Torino, 23 dic. (LaPresse) – Cresce l’opposizione delle Regioni e dei sindaci all’articolo 38 del decreto Sblocca Italia con cui, secondo Legambiente, si rischia una nuova ondata di trivellazioni a spese dell’ambiente. Sono già sei le Regioni – Abruzzo, Campania, Lombardia, Marche, Puglia e Veneto – che hanno deciso di impugnare di fronte alla Corte Costituzionale, entro il 10 gennaio, la legge 166/2014 di conversione del decreto 133/2014, grazie all’azione promossa congiuntamente dagli ambientalisti di Legambiente, Fai, Greenpeace, Marevivo, Touring club italiano e Wwf. Come sostenuto e richiesto dalle associazioni, le Regioni stanno decidendo di contrastare la forzatura, voluta dal ministero dello Sviluppo Economico, e contraria al Titolo V della Costituzione, che – secondo Legambiente – bypassa l’intesa con le Regioni e stabilisce corsie preferenziali e poco trasparenti per le valutazioni ambientali e per il rilascio di concessioni uniche di ricerca e coltivazione di idrocarburi. Trivellazioni che potrebbero interessare anche il territorio piemontese con diverse richieste di ricerca ed estrazione di idrocarburi. “Chiediamo – dichiara Fabio Dovana, presidente di Legambiente Piemonte e Valle d’Aosta – al Consiglio regionale e al presidente della Regione Piemonte Sergio Chiamparino di mobilitarsi, impugnando il decreto di fronte alla Corte Costituzionale. Il Consiglio regionale ha già avuto una prima occasione per esprimersi favorevolmente al nostro appello ma ha preferito astenersi a larga maggioranza. Chiediamo ora alla Giunta e ai consiglieri di ritornare sulla questione impugnando entro il 10 gennaio il decreto così come fatto già da altre sei Regioni”.
“Siamo fortemente preoccupati – continua Dovana – per i contenuti di questo decreto, che non solo su alcune questioni strategiche esautora di fatto le competenze delle Regioni, ma ripropone una visione vecchia del Paese, che non coglie le sfide del XXI secolo e sbaglia la scelta delle priorità senza individuare criteri di utilità effettiva per il territorio e i cittadini.
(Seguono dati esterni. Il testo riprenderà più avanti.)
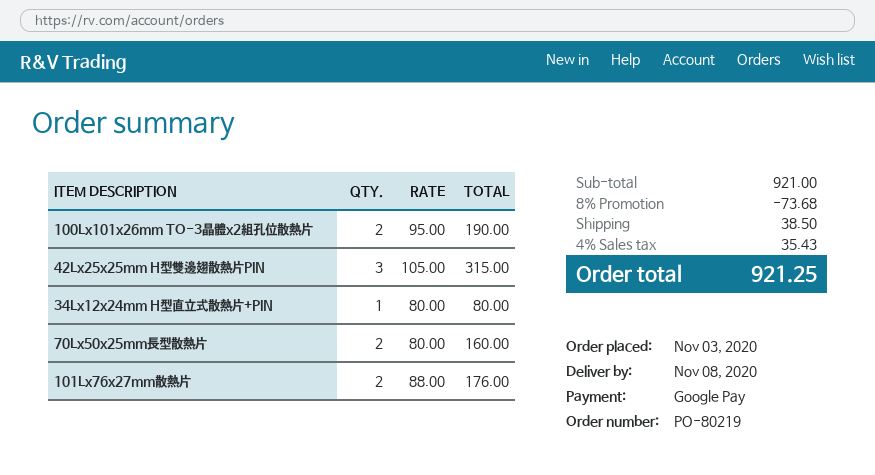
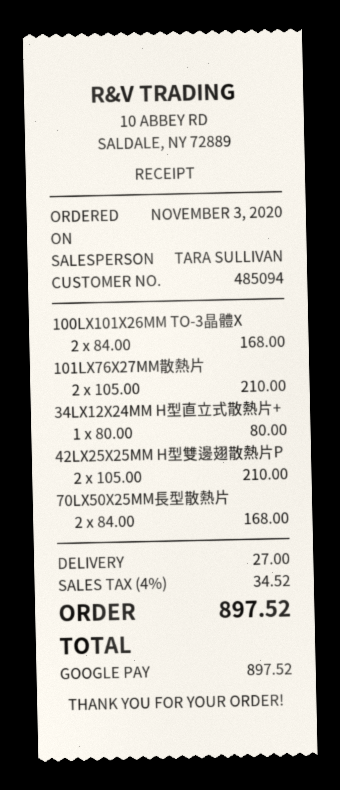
100Lx101x26mm TO-3晶體x2組孔位散熱片: 2 x 95.00 = 190.00 -> 2 x 84.00 = 168.00
42Lx25x25mm H型雙邊翅散熱片PIN: 3 x 105.00 = 315.00 -> 2 x 105.00 = 210.00
70Lx50x25mm長型散熱片: 2 x 80.00 = 160.00 -> 2 x 84.00 = 168.00
101Lx76x27mm散熱片: 2 x 88.00 = 176.00 -> 2 x 105.00 = 210.00
discount: 8% = 73.68 -> none
shipping: 38.50 -> 27.00
tax: 4% = 35.43 -> 4% = 34.52
total: 921.25 -> 897.52

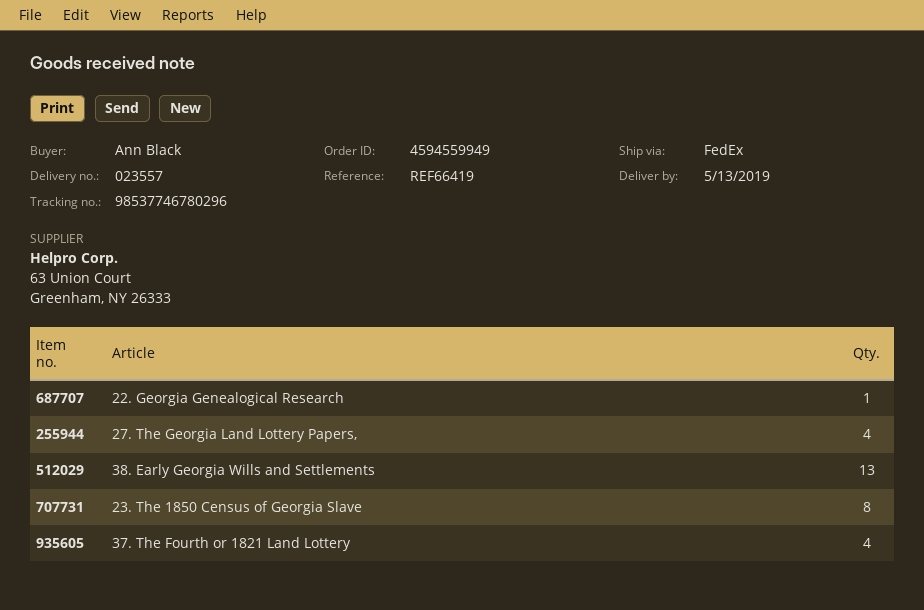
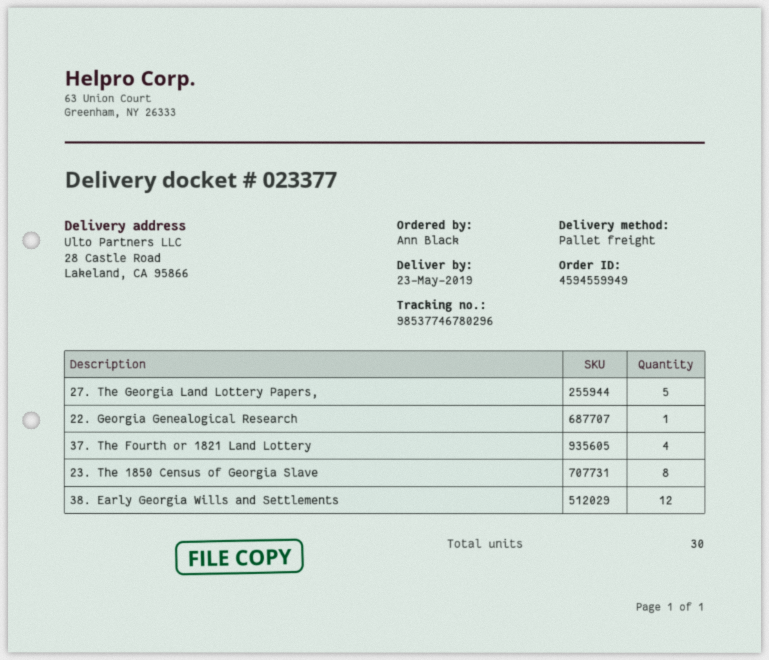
delivery note number: 023557 -> 023377
delivery date: 2019-05-13 -> 2019-05-23
shipping method: FedEx -> pallet freight
27. The Georgia Land Lottery Papers,: 4 -> 5
38. Early Georgia Wills and Settlements: 13 -> 12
Siamo convinti che il nostro Paese debba essere ‘sbloccato’, incidendo strategicamente nel quotidiano dei cittadini e delle pubbliche amministrazioni, con un effettivo snellimento delle procedure e una reale delegificazione, puntando alla realizzazione delle opere veramente utili a modernizzare l’Italia, ma non nella direzione individuata dallo Sblocca Italia. Speravamo – sottolinea ancora il presidente di Legambiente Piemonte e Valle d’Aosta – che il decreto potesse essere uno strumento utile per modernizzare il nostro Paese, in realtà si sta rivelando una scommessa persa che rischia di avere effetti nefasti sul nostro territorio”.
Per Legambiente col decreto Sblocca Italia si rischia una nuova ondata di trivellazioni petrolifere con irrilevanti benefici economici e sociali ed elevati pericoli ambientali per aree di pregio naturalistico e paesaggistico. Agli attuali tassi di consumo e valutate le riserve certe a terra e a mare censite dal ministero dello Sviluppo Economico, il petrolio estratto potrebbe coprire il fabbisogno nazionale per soli 13 mesi. Secondo le stime di Assomineraria, l’upstream, cioè la filiera di esplorazione e produzione (E&P) in Italia ed estero, vale il 2,1% del Pil italiano e con lo Sblocca Italia comporterebbe un aumento sul Pil dello 0,5%, mentre secondo il rapporto ‘World Travel & Tourism Council’, l’Italia ha ricavato nel 2013 dalle attività turistiche (compreso l’indotto) il 10,3% del proprio Pil.